There are two crucial elements that, at this point, it’s imperative for us to define if we’re going to continue to write in metrical structures. The first is the syllable, which is a simple unit; the syllable is unitary, a simple mathematical unit. But the second element is the echo. The echo is relational, something that exists only as a derivative of the unitary syllable. The echo is a mist, a notable participation in Likeness across two or more of these units, separated by a reasonable spatial distance, connected temporally via speech.
The echoes, in aggregate, become a measurement of self-similarity.
The line or block of text is composed of “syllables” and the echoes are the “measurements of likeness” between these fundamental elements. This will be the case for either in an individual line or a block of text that’s then either left as a block or then diced up into set intervals after the fact.
The section or sentence is a “self-similar line”, and the text is a “self-similar wave”, both of which come into being via measurement. The measurement defines the “mode” — a quotient range (>.667; .650-.800, etc) is just a variable restriction, like a mode.

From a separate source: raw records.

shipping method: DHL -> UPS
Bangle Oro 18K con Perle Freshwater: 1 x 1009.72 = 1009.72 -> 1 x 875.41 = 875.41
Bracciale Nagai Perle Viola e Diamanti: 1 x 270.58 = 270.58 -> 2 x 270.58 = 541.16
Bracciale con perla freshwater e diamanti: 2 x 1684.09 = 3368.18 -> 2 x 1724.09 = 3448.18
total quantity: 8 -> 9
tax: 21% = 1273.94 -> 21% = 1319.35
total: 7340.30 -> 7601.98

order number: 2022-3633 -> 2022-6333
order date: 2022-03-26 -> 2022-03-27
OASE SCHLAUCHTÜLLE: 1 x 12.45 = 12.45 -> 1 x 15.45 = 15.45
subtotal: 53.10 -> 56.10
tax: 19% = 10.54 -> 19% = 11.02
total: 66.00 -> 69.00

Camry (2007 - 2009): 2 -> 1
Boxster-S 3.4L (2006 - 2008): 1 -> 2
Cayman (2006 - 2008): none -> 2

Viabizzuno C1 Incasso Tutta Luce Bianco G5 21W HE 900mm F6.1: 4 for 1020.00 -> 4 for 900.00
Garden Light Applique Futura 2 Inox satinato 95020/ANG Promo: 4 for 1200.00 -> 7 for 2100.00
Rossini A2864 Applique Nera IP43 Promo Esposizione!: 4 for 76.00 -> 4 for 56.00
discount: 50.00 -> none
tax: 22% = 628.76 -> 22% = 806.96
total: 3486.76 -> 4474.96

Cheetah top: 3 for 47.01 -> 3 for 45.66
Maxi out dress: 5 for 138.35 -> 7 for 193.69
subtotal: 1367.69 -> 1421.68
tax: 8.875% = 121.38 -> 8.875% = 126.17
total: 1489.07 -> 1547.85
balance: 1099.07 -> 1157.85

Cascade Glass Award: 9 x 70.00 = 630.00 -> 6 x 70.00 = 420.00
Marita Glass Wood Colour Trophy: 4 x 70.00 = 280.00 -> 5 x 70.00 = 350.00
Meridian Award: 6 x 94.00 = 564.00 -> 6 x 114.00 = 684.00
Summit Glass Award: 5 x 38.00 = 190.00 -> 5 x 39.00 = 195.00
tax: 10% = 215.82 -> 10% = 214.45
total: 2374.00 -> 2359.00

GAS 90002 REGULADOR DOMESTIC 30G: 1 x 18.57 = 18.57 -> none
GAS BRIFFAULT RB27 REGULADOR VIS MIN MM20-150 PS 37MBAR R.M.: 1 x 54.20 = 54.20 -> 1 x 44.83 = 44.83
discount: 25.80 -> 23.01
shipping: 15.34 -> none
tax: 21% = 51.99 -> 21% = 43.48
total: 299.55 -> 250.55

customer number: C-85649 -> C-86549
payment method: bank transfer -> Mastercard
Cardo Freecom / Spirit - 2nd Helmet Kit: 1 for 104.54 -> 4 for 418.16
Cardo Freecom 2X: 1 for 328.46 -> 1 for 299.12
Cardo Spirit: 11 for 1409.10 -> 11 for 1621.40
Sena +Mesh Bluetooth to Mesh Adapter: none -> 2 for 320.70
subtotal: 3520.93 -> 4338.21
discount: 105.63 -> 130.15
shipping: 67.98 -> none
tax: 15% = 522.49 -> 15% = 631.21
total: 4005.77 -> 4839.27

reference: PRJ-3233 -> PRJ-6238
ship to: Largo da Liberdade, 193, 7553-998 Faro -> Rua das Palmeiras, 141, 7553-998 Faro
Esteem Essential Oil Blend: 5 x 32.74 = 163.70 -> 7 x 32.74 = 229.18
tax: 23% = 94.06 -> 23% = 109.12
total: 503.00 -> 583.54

These blocks of text could also be called “macrotones” in a sense, and by that I mean they have a measured quotient of self-similarity (which expresses itself via sound) that defines the unit, that can’t be divided without changing essentially. A macrotone of .754 even if divided equally into two will change essentially, it will no longer be .754. Whereas a microtone takes a tone and divides it — a macrotone is an aggregation of sound.
But the best example of all of this isn’t in Whitman or Pound or Ginsberg or Ashbery; it’s just the last line of the first verse of Big Pun’s “Twinz.”
“Dead in the middle of Little Italy little did we know
that we riddled some middleman who didn't do diddily”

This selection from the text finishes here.